Yirmi bir yıldır uluslararası komplo saldırısının aynı amaçlar doğrultusunda ve her gün kendisini yenilemeye çalışarak sürdürülmek istendiği açıktır. Yani geçen 21 yılın her günü ve her anı ağır bir komplocu saldırı altında yaşanmıştır. Bu gerçeklik kendini en açık bir biçimde İmralı tecrit ve işkence sisteminde ortaya koymuştur. Gün gelmiş 9 Ocak 2013 Paris katliamı olmuş, gün gelmiş Cizre ve Sur katliamları olarak yaşanmış, gün gelmiş Efrîn işgali olarak ortaya çıkmış, gün gelmiş PKK Yöneticilerine ilişkin yeni imha kararlarına dönüşmüş, gün gelmiş 9 Ekim 2019 Rojava işgal saldırısı olmuştur. İmralı tecrit ve işkence sistemi tüm Kürdistan için sürekli bir katliam ve soykırım, Türkiye için faşist baskı ve sömürü, tüm insanlık içinse ağır bir faşist tehdit olarak yaşanmıştır.

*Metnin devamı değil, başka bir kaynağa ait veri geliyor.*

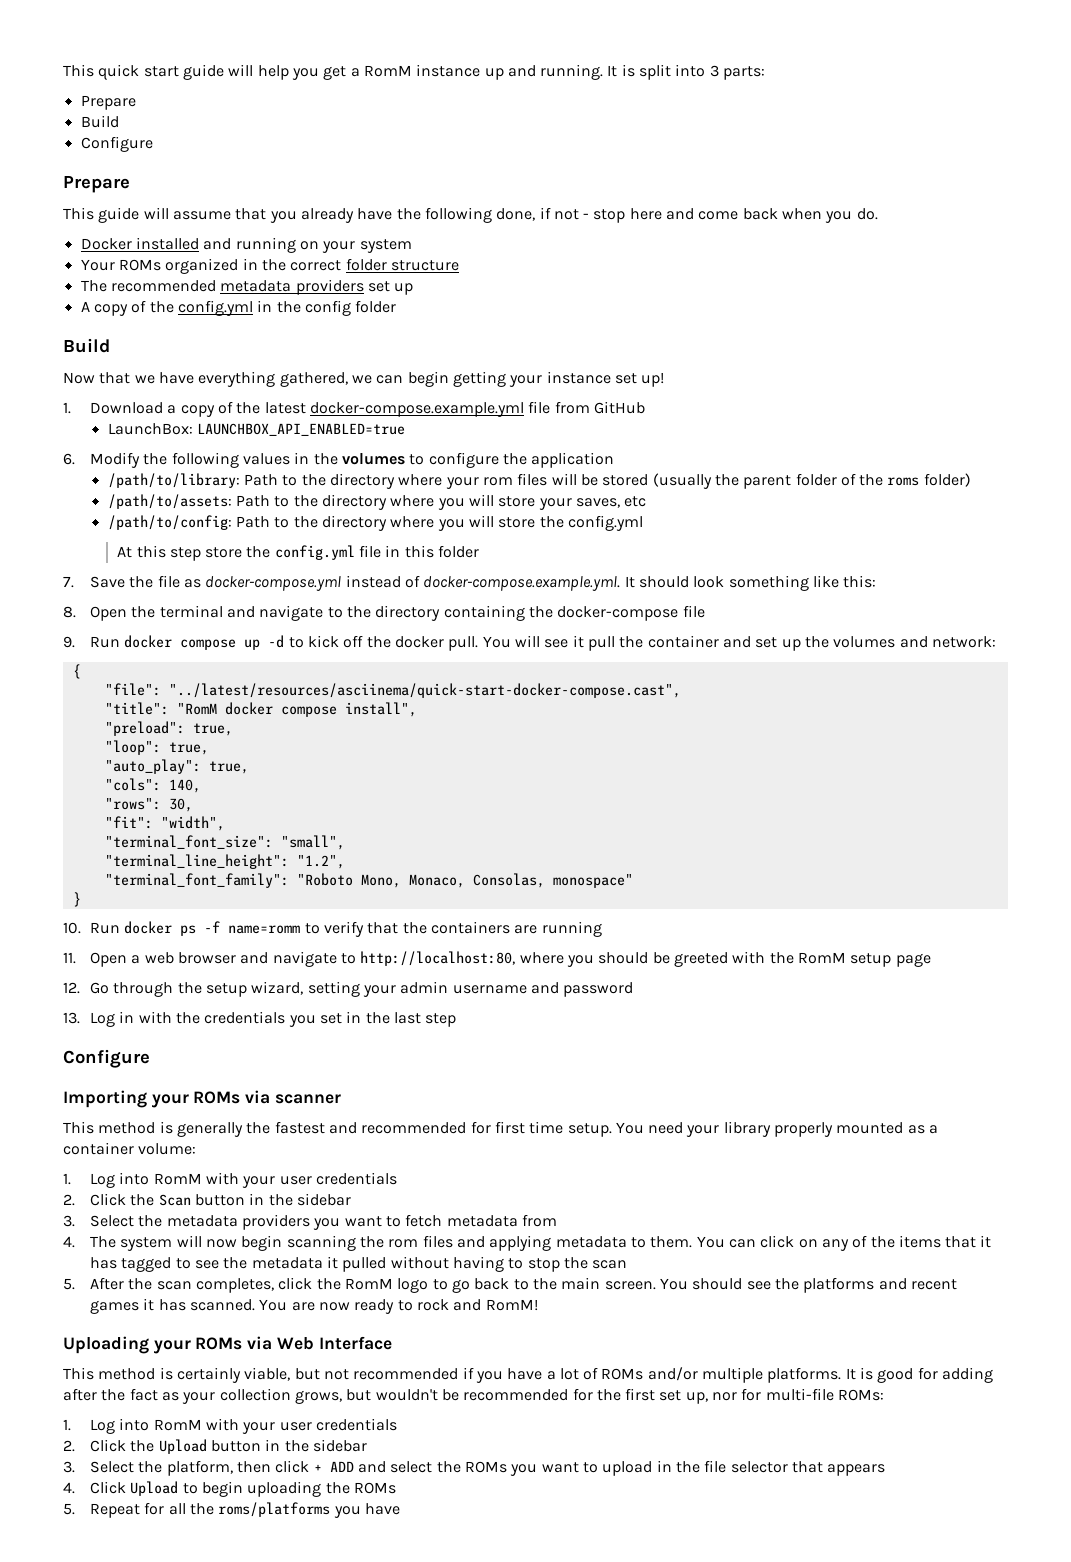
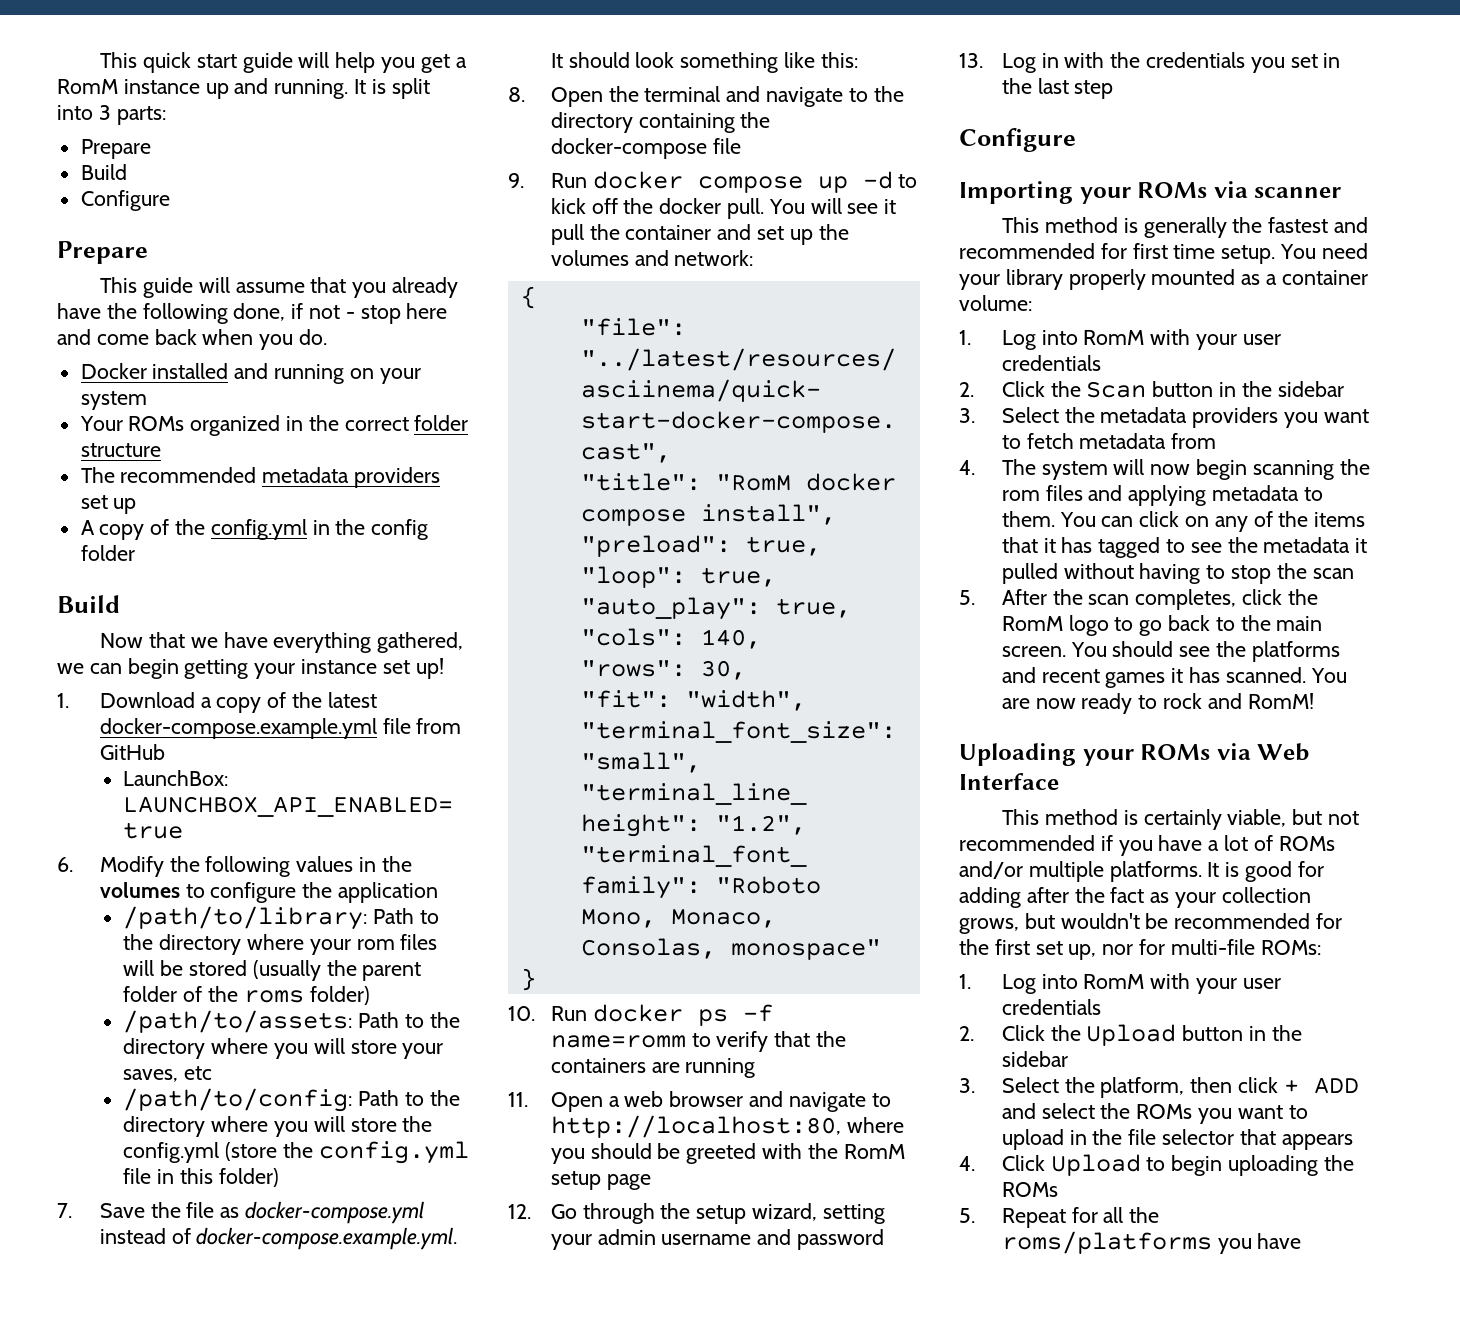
- /path/to/config: Path to the directory where you will store the config.yml
- At this step store the config.yml file in this folder
+ /path/to/config: Path to the directory where you will store the config.yml (store the config.yml file in this folder)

Komplocuların yirmi bir yıl önceki amaçları bugün de aynıdır, söz konusu amaçta herhangi bir değişiklik olmamıştır. İmralı tecrit ve işkence sistemini her gün daha da ağırlaştırarak Önder Abdullah Öcalan’ı boğma, her türlü özel savaş saldırısı ile PKK’yi tasfiye etme, her gün gerçekleştirilen katliamlarla Kürt soykırımını derinleştirme amacı devam etmektedir. Söz konusu amaçta ve bu temelde geliştirilen saldırılarda ABD ve TC Devletleri arasında tam bir anlaşma ve ortaklık vardır. Önder Apo’ya, PKK’ye ve Kürt halkına yönelik sömürgeci-soykırımcı saldırılar ABD ve TC Devletleri tarafından birlikte yürütülmektedir. 2014 sonundan bu yana Rojava’da yaşananlar bu gerçeği değiştirmemektedir.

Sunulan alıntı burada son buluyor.